With a Mic already in hand, Cruise emerges out onto the stage. Fireworks exploding in his presence. Yes, he looked very majestic at this point in time. A time in which he soaked up the fans admiration. Well, what little admiration he received.
Finally, he begins his trek down to the ring. He still hadn't heard from his tag partner Cam, though rumors had circulated that the man had finally returned. Cruise can't help but question if this is true or just rumors though as he slides into the ring. Dusting himself off as he rises to his feet, Cruise slowly raises the Mic to mouth level as he begins to speak...
"Tonight....You may....may! Just get to finally see the reunion of Cruise...and Kincaid. The most devastating tag team to hit the scene since....well, ever basically. You see, there is no one who can make a bitch tap like yours truly. And when it comes to pure power and wrestling skill....No one...and I mean no....one...can match up to the Natural One himself."

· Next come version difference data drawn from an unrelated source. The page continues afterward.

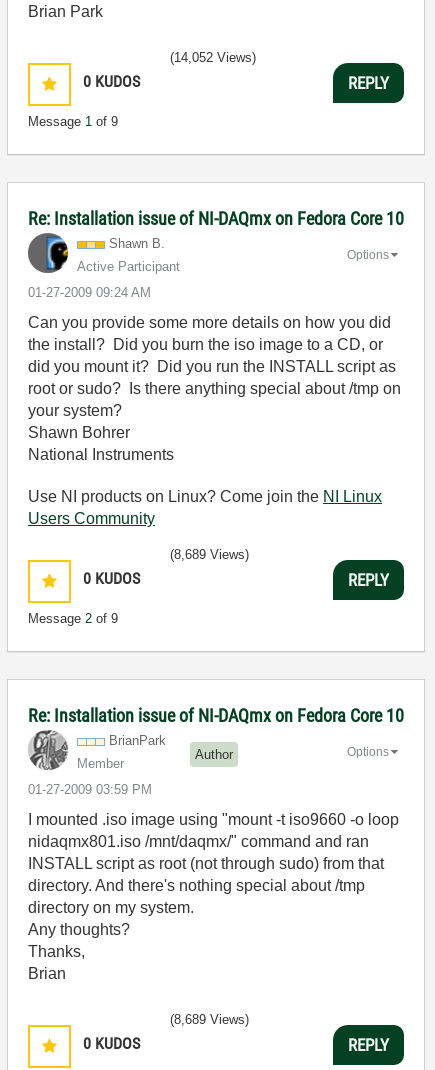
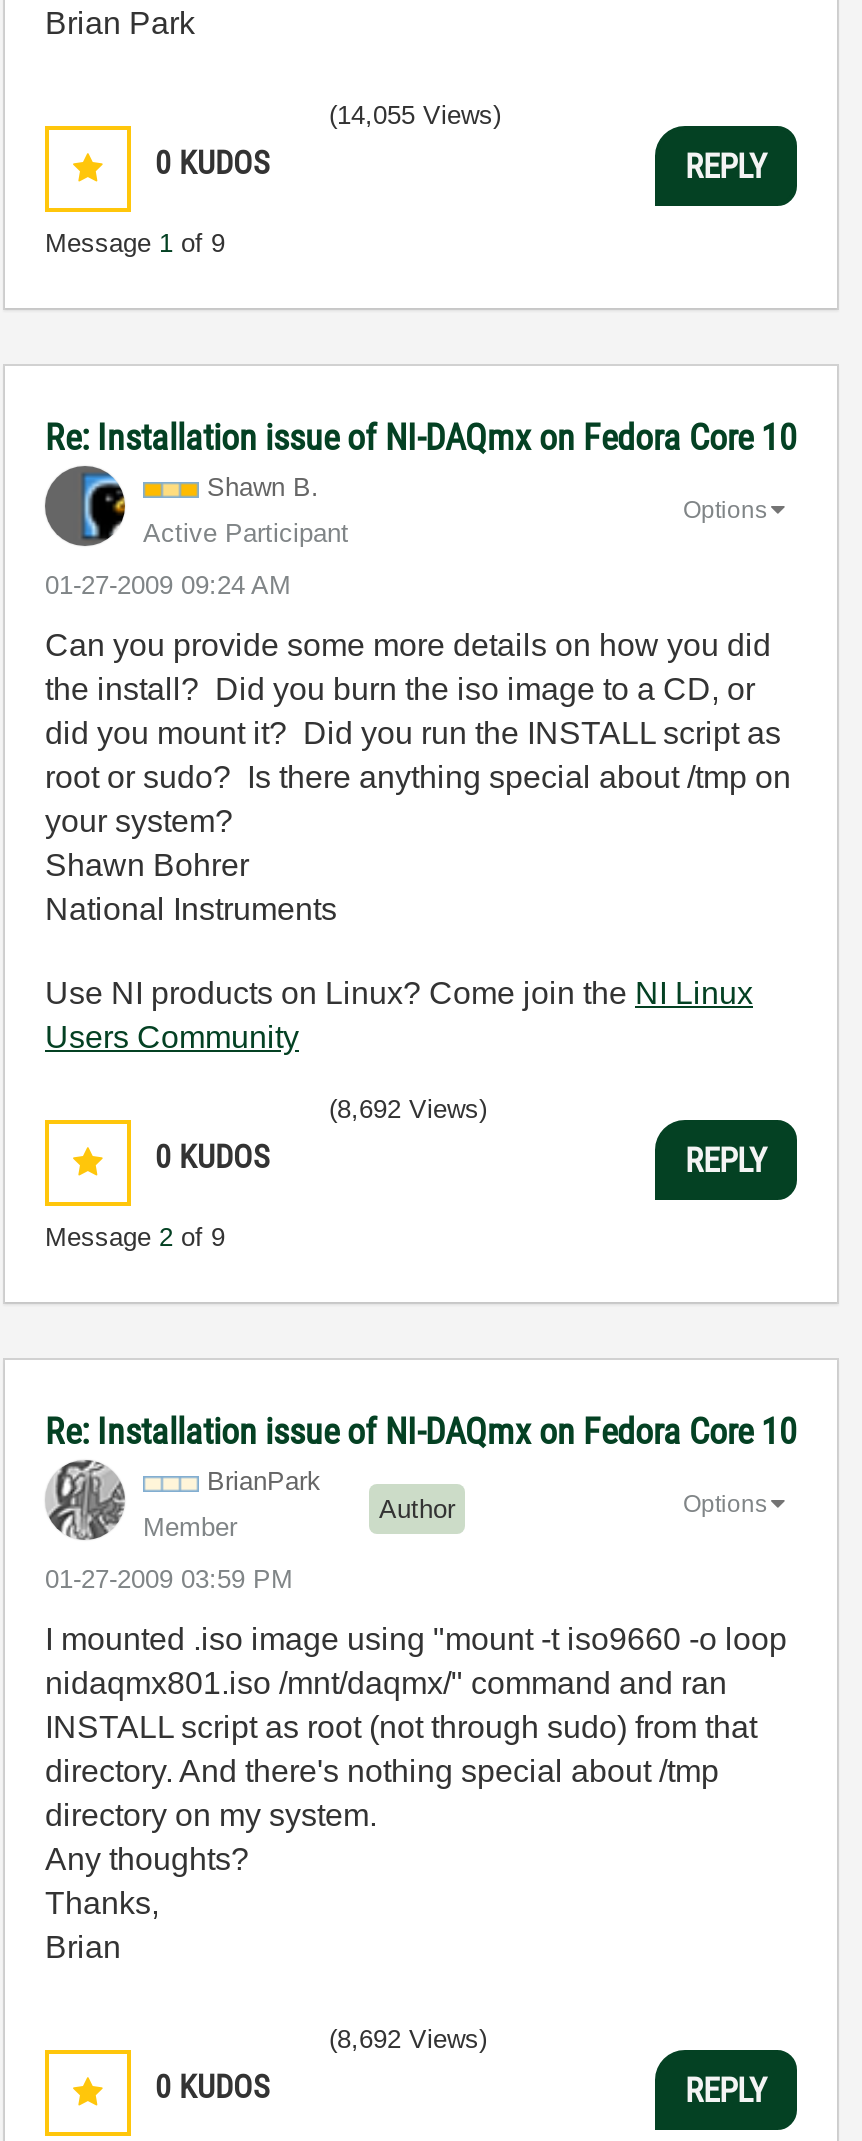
- (14,052 Views)
+ (14,055 Views)

- (8,689 Views)
+ (8,692 Views)

- (8,689 Views)
+ (8,692 Views)
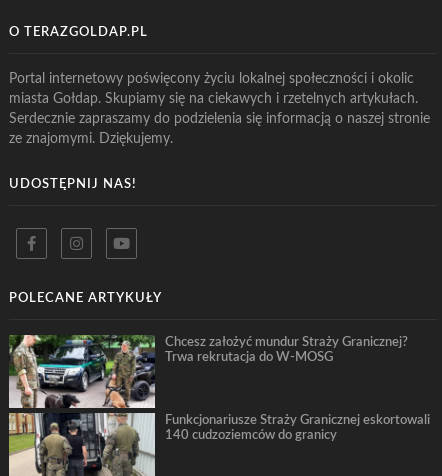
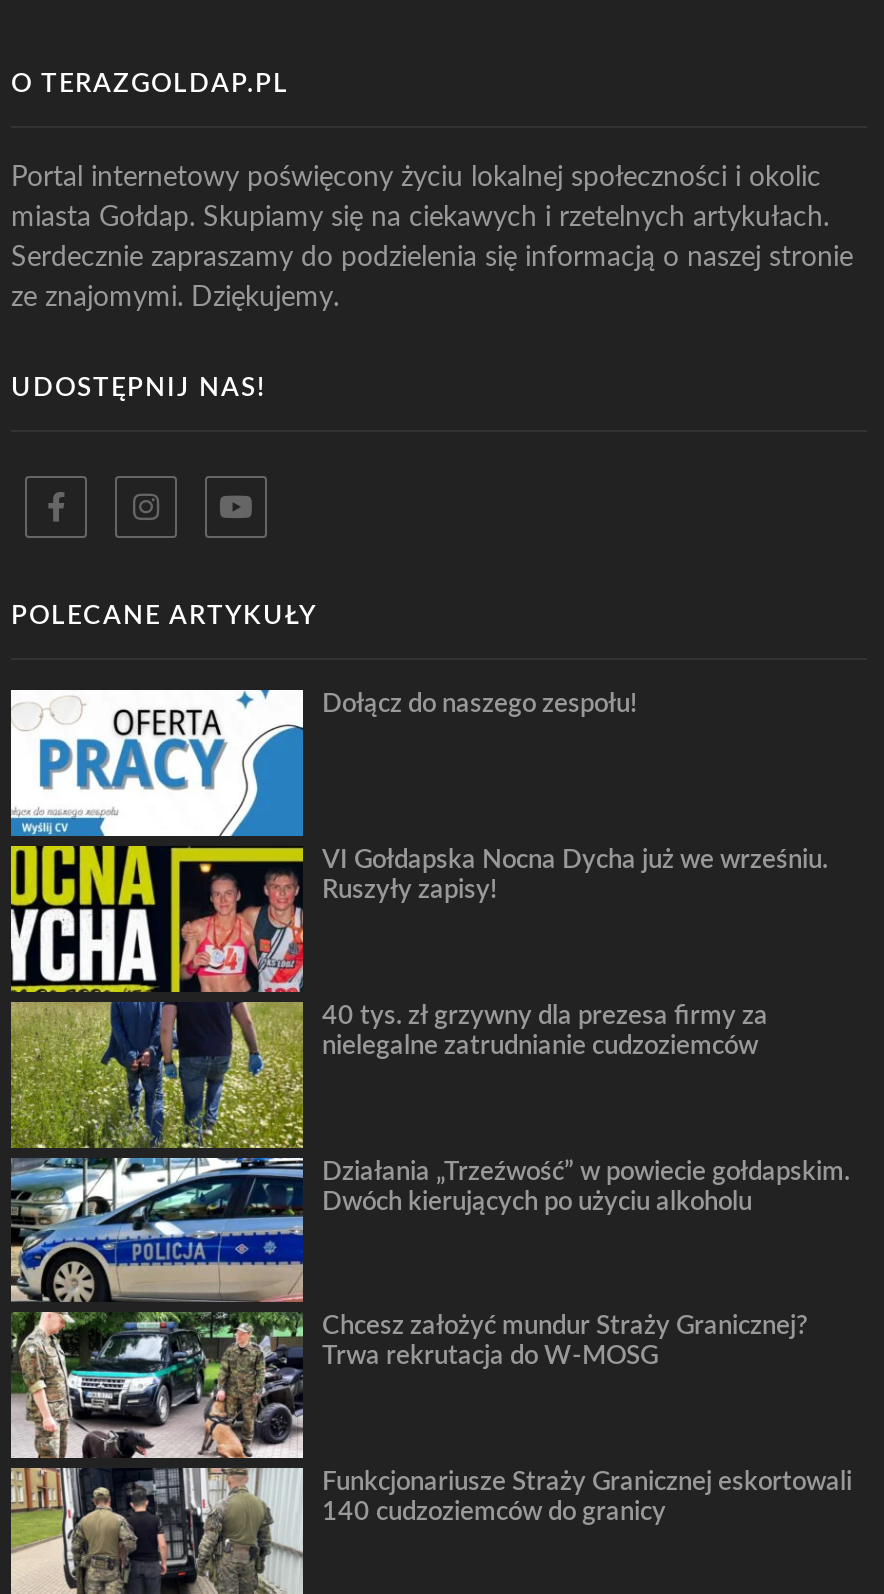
+ [image]
+ Dołącz do naszego zespołu!

+ VI Gołdapska Nocna Dycha już we wrześniu.
+ Ruszyły zapisy!

+ 40 tys. zł grzywny dla prezesa firmy za
+ nielegalne zatrudnianie cudzoziemców

+ Działania „Trzeźwość” w powiecie gołdapskim.
+ Dwóch kierujących po użyciu alkoholu
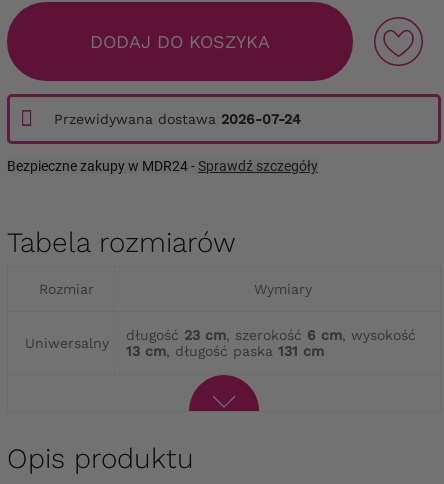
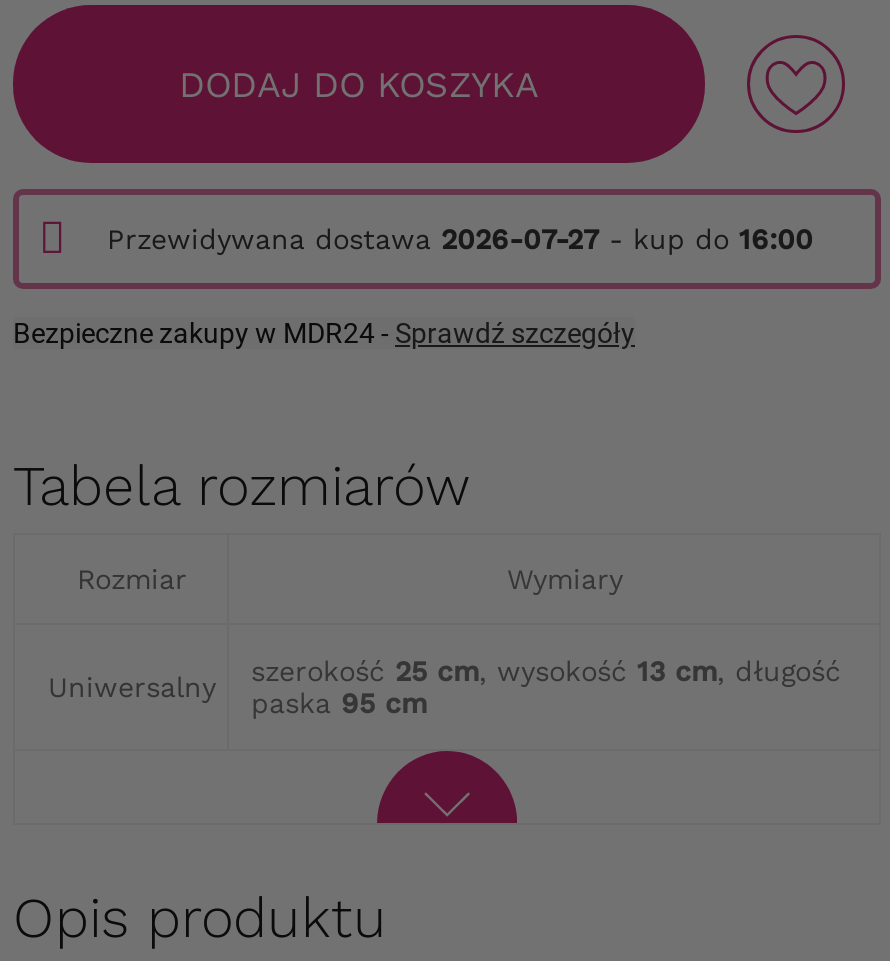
- Przewidywana dostawa 2026-07-24
+ Przewidywana dostawa 2026-07-27 - kup do 16:00

- długość 23 cm, szerokość 6 cm, wysokość
- 13 cm, długość paska 131 cm
+ szerokość 25 cm, wysokość 13 cm, długość
+ paska 95 cm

The crowd is a mixed reaction here. Some thrilled to see such a great tag team reuniting. Others booing, already aware of how much trash talking and stupid antics this reunion would cause...
"Now, I know this was originally promised for Exodus....But...something came up and Cam had to leave last moment...Though, I think I proved I'm still fit to compete when me and Nandy beat the holy living hell out of the Jerkins at the Pay-Per-View."
The crowd cheers for this...
"So, at this time...I would like either Cam to make his presence known....Or, any two jerkoffs to show up and except my open tag team challenge...Thats right...without even knowing if my partners here or not...I am putting up a challenge against any tag team or any two douchebags who feel like stepping up to get they asses whooped!"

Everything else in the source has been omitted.